Algo similar ocurre con la idea de que estos productos “engañan” al cerebro y terminan aumentando el deseo por lo dulce. Van Schuerbeck es categórica al respecto: “se han observado diferencias en la activación cerebral frente al azúcar y a los edulcorantes, pero ningún estudio ha demostrado de forma consistente que su consumo aumente el apetito, la preferencia por lo dulce o el peso corporal”. Se trata, según la académica, de una afirmación sin sustento científico real.
Sacarina, sucralosa y aspartamo, los tres bajo la lupa
La controversia se concentra en tres nombres. La sacarina arrastra desde hace décadas su asociación con el cáncer, luego de que estudios en ratas mostraran el desarrollo de la enfermedad. Con el tiempo se comprobó que ese mecanismo no aplica en humanos, por lo que, según la docente, las recomendaciones actuales se limitan a respetar la Ingesta Diaria Admisible.
La sucralosa, por su parte, ha sido cuestionada por posibles efectos sobre la microbiota y la respuesta insulínica, aunque los estudios disponibles no son concluyentes.
Asimismo, el aspartamo volvió a la primera plana cuando una agencia especializada en investigación del cáncer lo clasificó como “posiblemente carcinógeno para los seres humanos”, clasificación que, según explica la académica, no está respaldada por estudios de gran escala y no ha justificado ningún cambio en su Ingesta Diaria Admisible.
¿Y para niños, embarazadas y personas con diabetes?
“No existe un edulcorante que pueda recomendarse como el mejor para todas las poblaciones”, señala Van Schuerbeck, porque la elección depende del contexto de cada persona. En niños, la indicación es retrasar y limitar el consumo de aditivos dulces y salados, especialmente durante los dos primeros años de vida, priorizando el agua y los alimentos naturales por sobre los procesados.
Durante el embarazo, la mayoría de los estudios no muestra daños asociados al consumo de edulcorantes, siempre que se respete la Ingesta Diaria Admisible indicada en el etiquetado.

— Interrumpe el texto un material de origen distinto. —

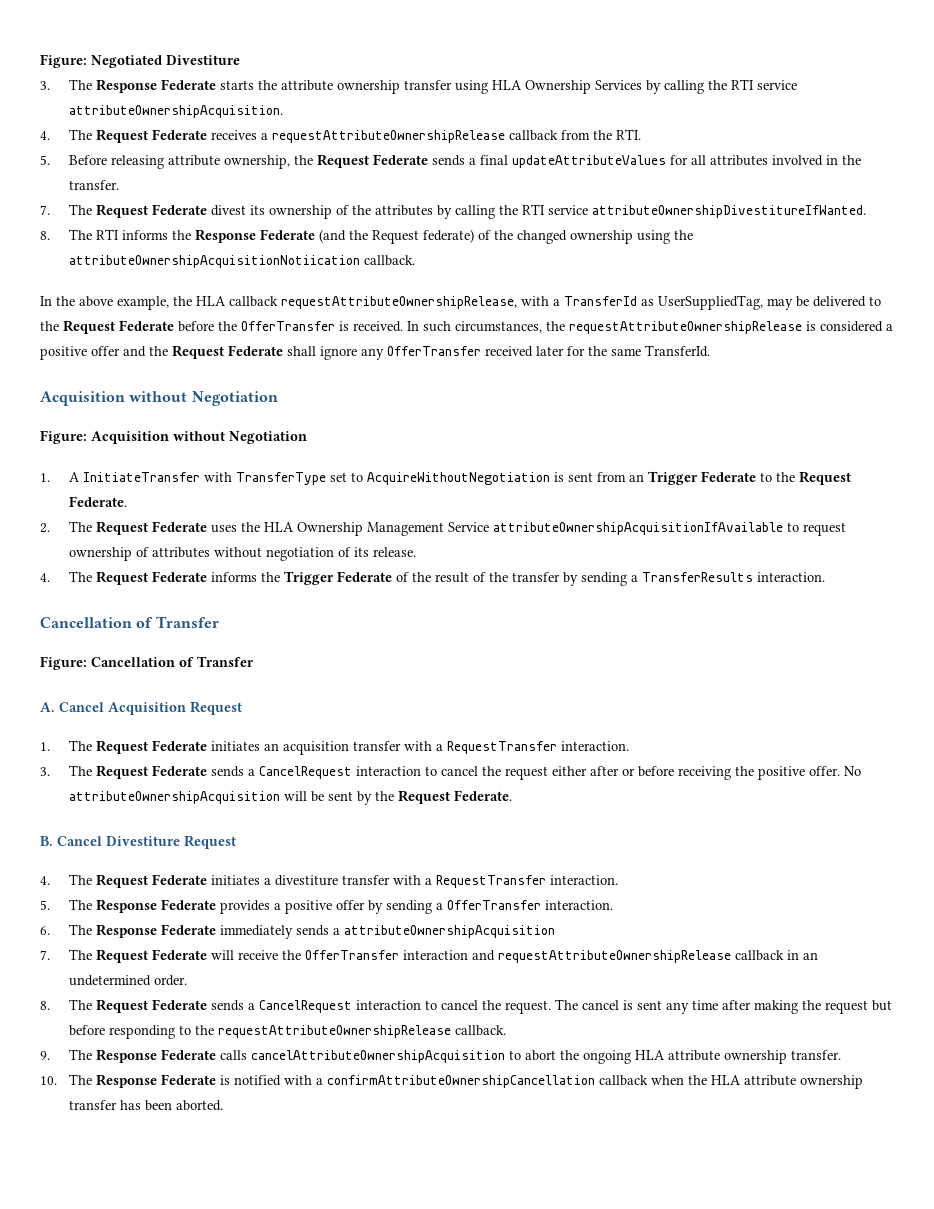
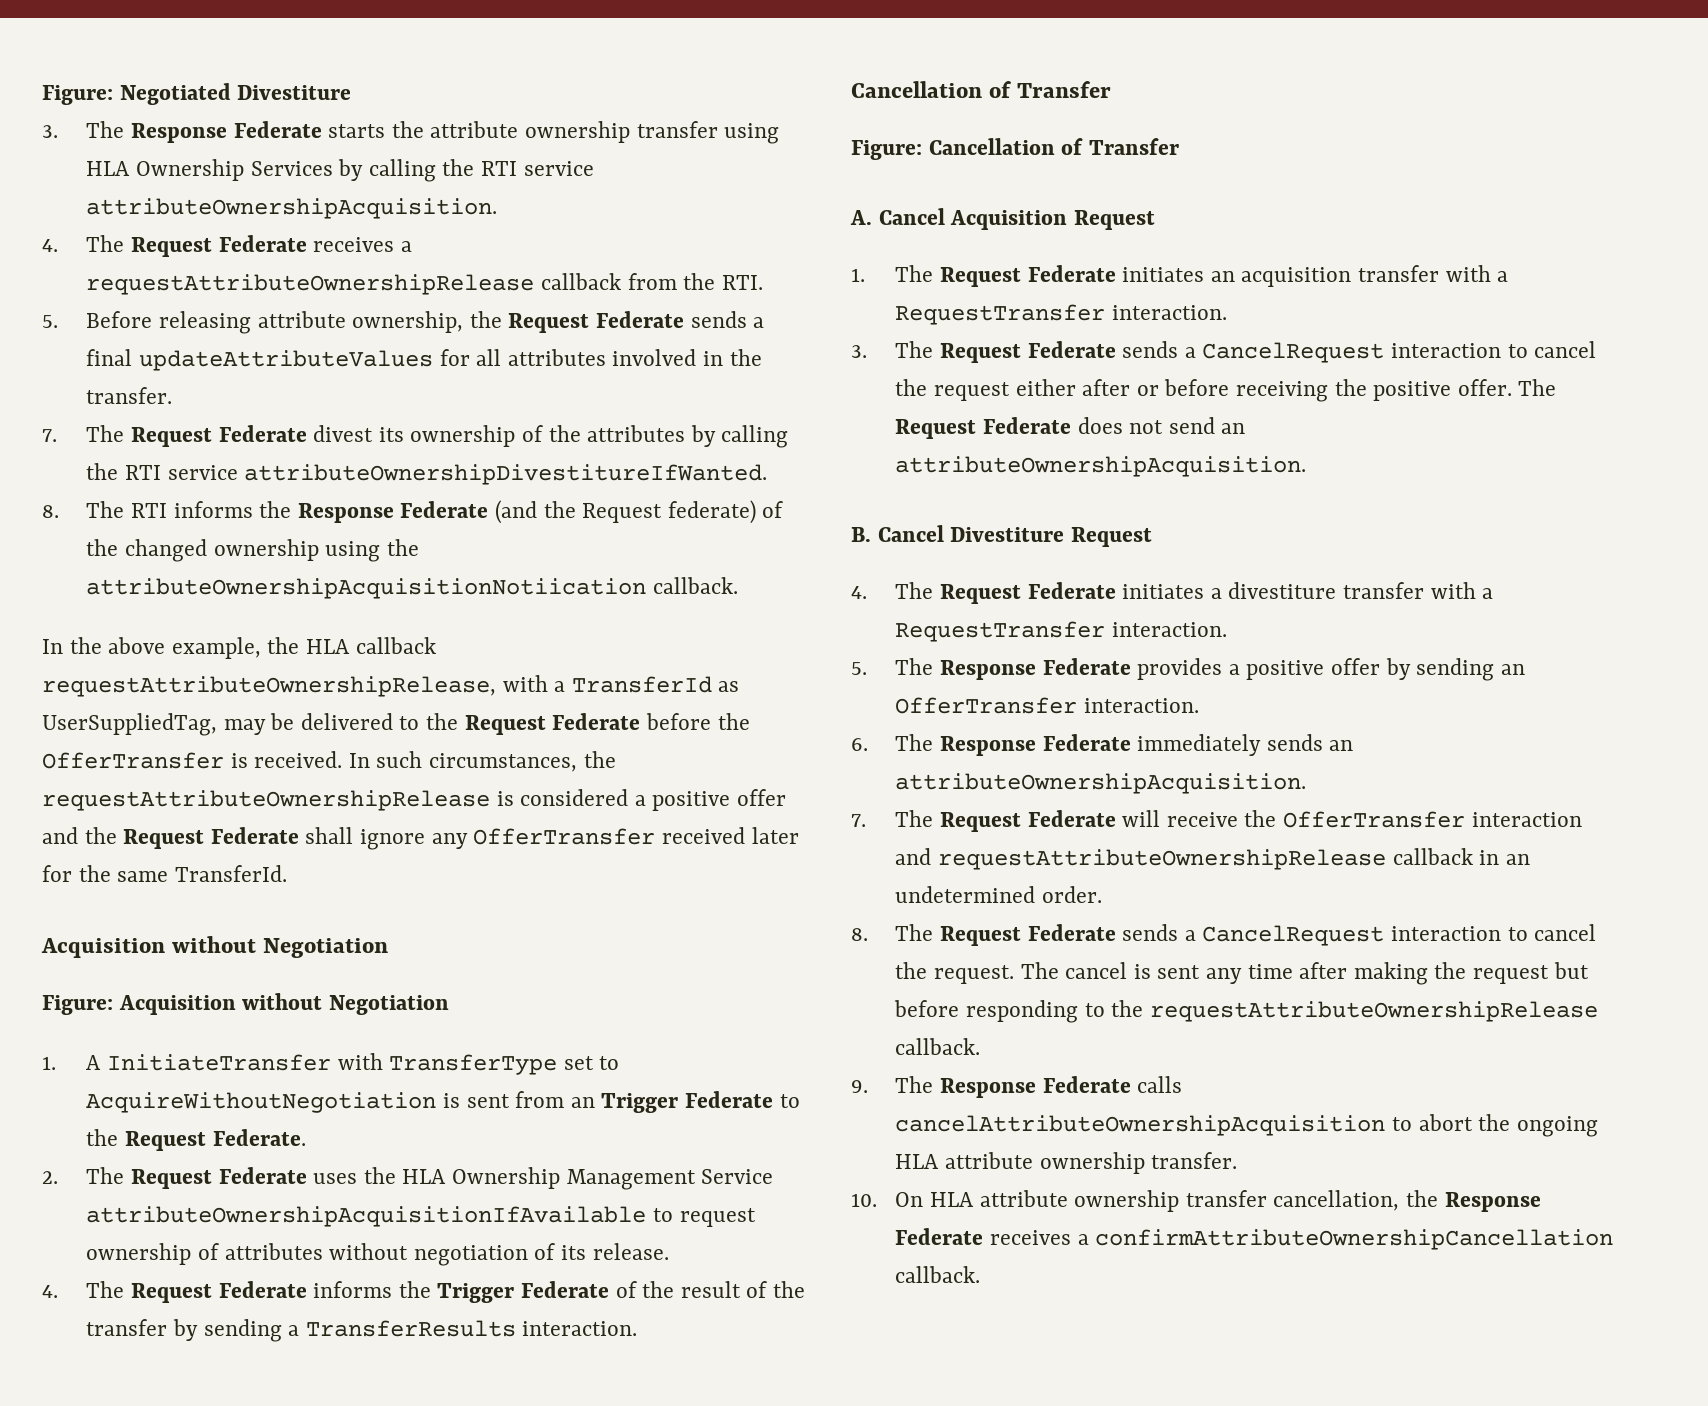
[843,766,861,776] [68,790,512,805] No attributeOwnershipAcquisition will be sent by the Request Federate. -> [1518,379,1557,396] [895,417,1246,439] [895,456,1307,477] The Request Federate does not send an attributeOwnershipAcquisition.
[435,903,443,910] a -> [1500,664,1525,675] an
[332,925,555,938] a attributeOwnershipAcquisition -> [1329,740,1354,751] [895,773,1307,794] an attributeOwnershipAcquisition.
[68,1074,863,1089] [68,1100,223,1111] The Response Federate is notified with a confirmAttributeOwnershipCancellation callback when the HLA attribute ownership transfer has been aborted. -> [895,1190,1541,1212] [895,1228,1614,1250] [895,1266,981,1283] On HLA attribute ownership transfer cancellation, the Response Federate receives a confirmAttributeOwnershipCancellation callback.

La única excepción son las mujeres con fenilcetonuria, que deben evitar el aspartamo porque su metabolismo libera fenilalanina, lo que puede resultar dañino.
En personas con diabetes, el uso de edulcorantes no nutritivos se recomienda para reducir el consumo de azúcares y favorecer el control metabólico. A diferencia del azúcar, que se absorbe rápidamente desde la boca y eleva la glicemia con rapidez, estos productos permiten evitar ese aumento brusco y sus consecuencias a largo plazo.
Una elección personal, dentro de los límites
Para quienes buscan reducir el azúcar sin saber qué alternativa elegir, la recomendación de la académica es optar por edulcorantes no nutritivos dentro de la Ingesta Diaria Admisible, considerando el uso que se les dará. Algunos pierden estabilidad con el calor, mientras que otros, como la sucralosa y el acesulfamo-K, resisten mejor la cocción sin generar sabores residuales. Hoy el mercado ofrece formatos en gotas, pastillas y polvo, incluso para preparar almíbares o caramelos.
Van Schuerbeck insiste en que los edulcorantes deben entenderse como un complemento y no como un reemplazo de una alimentación saludable. Su consumo, dice, no se ha demostrado dañino en ninguna población siempre que se respete la Ingesta Diaria Admisible, y la elección final debería basarse en el gusto personal. La única recomendación transversal es evitar el uso de azúcar, sal y edulcorantes en menores de dos años, para prevenir caries y reducir el riesgo de enfermedades crónicas como la hipertensión y la diabetes a futuro.